• **Task objective**: Which lines of the entries hold the string "border"? Copy each one.

• **Given information**:
━━━━━━━━━━━━━━━━

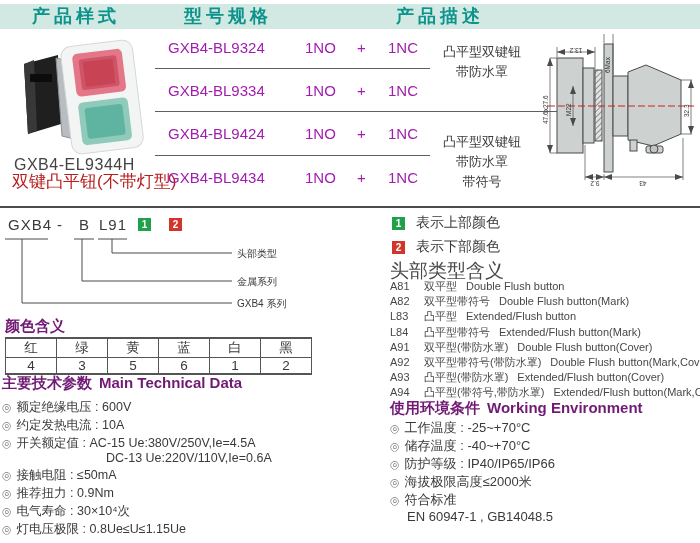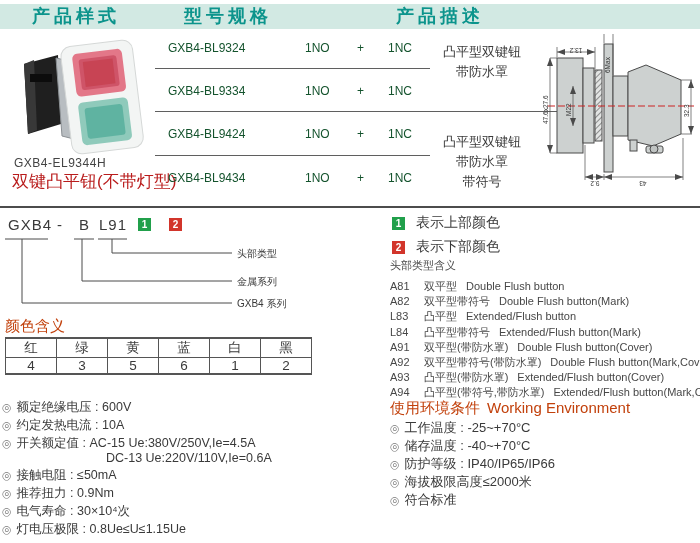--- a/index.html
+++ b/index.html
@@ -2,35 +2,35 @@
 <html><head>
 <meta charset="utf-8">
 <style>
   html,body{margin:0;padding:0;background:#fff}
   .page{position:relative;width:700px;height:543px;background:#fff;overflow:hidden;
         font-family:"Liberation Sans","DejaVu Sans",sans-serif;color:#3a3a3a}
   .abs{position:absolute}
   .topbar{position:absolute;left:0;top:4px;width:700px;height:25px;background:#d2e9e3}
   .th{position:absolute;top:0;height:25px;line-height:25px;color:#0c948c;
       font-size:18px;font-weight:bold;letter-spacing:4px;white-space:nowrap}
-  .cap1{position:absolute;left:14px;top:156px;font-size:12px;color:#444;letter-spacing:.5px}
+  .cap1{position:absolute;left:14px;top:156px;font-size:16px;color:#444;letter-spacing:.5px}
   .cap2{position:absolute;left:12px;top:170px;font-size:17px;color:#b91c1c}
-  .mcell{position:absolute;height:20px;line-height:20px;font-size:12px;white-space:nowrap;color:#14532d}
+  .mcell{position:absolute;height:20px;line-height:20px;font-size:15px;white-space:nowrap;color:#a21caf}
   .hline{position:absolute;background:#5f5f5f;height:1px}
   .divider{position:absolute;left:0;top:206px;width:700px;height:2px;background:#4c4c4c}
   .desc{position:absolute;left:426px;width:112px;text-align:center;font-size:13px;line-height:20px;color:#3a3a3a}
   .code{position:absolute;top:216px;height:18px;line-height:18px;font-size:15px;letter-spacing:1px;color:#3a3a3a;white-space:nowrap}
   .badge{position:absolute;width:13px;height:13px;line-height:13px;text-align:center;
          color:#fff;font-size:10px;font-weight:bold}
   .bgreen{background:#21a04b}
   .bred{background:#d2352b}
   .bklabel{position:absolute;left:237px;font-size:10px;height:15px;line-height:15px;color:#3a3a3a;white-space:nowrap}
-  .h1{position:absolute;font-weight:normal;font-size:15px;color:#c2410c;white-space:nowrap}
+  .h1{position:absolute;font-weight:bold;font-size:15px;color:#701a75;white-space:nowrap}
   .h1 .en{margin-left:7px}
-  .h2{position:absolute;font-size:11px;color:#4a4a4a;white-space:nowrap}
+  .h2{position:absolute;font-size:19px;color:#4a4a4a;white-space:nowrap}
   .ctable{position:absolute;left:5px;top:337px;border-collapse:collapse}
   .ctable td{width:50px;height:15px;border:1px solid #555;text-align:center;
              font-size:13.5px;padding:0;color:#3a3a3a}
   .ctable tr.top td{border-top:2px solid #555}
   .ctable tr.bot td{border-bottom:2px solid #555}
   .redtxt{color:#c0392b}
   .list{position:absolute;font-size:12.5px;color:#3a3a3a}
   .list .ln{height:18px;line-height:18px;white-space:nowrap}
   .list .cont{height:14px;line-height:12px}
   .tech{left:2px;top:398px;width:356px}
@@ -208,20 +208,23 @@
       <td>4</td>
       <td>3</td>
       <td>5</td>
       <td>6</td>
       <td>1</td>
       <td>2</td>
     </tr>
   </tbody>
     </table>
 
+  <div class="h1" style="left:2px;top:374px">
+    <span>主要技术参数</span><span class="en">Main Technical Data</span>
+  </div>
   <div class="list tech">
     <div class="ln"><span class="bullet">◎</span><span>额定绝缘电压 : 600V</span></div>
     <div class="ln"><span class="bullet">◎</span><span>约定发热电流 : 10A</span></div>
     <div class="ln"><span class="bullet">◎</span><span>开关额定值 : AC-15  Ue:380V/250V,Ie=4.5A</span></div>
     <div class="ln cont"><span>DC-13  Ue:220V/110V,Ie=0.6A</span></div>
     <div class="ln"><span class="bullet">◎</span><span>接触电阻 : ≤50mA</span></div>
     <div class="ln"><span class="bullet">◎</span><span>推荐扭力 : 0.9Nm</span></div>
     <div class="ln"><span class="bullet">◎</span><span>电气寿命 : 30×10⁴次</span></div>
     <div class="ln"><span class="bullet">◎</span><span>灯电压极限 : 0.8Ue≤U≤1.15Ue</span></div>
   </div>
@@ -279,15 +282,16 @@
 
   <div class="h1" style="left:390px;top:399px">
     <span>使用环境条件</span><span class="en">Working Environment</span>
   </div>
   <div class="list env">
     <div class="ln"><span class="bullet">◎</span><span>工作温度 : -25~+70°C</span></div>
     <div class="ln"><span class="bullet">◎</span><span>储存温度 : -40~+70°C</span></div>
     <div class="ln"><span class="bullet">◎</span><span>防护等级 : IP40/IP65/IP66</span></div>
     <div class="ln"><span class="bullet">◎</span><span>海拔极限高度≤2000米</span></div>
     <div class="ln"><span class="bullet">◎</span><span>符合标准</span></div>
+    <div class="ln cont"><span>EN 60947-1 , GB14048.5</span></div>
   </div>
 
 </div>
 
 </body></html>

━━━━━━━━━━━━━━━━

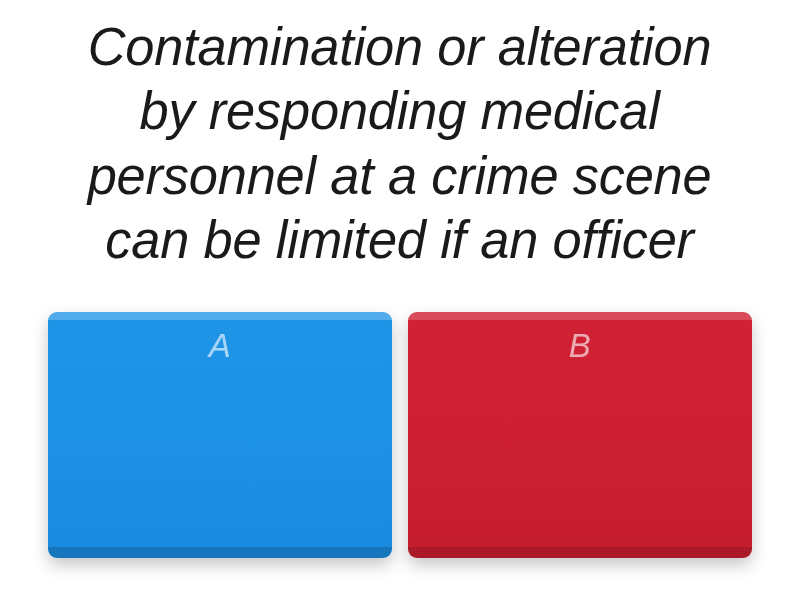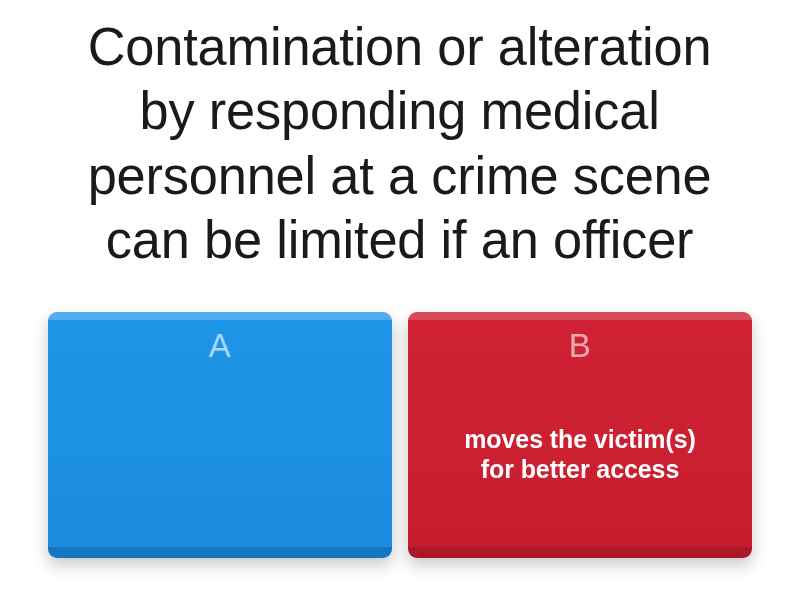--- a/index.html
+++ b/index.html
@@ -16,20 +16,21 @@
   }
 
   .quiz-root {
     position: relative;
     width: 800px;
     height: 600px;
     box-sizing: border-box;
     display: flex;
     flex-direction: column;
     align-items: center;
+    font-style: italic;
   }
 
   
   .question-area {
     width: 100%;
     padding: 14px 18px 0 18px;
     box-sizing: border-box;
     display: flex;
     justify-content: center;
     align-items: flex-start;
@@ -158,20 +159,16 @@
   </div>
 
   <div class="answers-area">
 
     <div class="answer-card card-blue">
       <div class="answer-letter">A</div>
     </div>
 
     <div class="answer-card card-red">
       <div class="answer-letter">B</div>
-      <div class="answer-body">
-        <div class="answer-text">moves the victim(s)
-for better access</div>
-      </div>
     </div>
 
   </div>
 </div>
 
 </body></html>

━━━━━━━━━━━━━━━━

• **Exercise answer**:
   .ctable{position:absolute;left:5px;top:337px;border-collapse:collapse}
   .ctable td{width:50px;height:15px;border:1px solid #555;text-align:center;
   .ctable tr.top td{border-top:2px solid #555}
   .ctable tr.bot td{border-bottom:2px solid #555}
     box-sizing: border-box;
     box-sizing: border-box;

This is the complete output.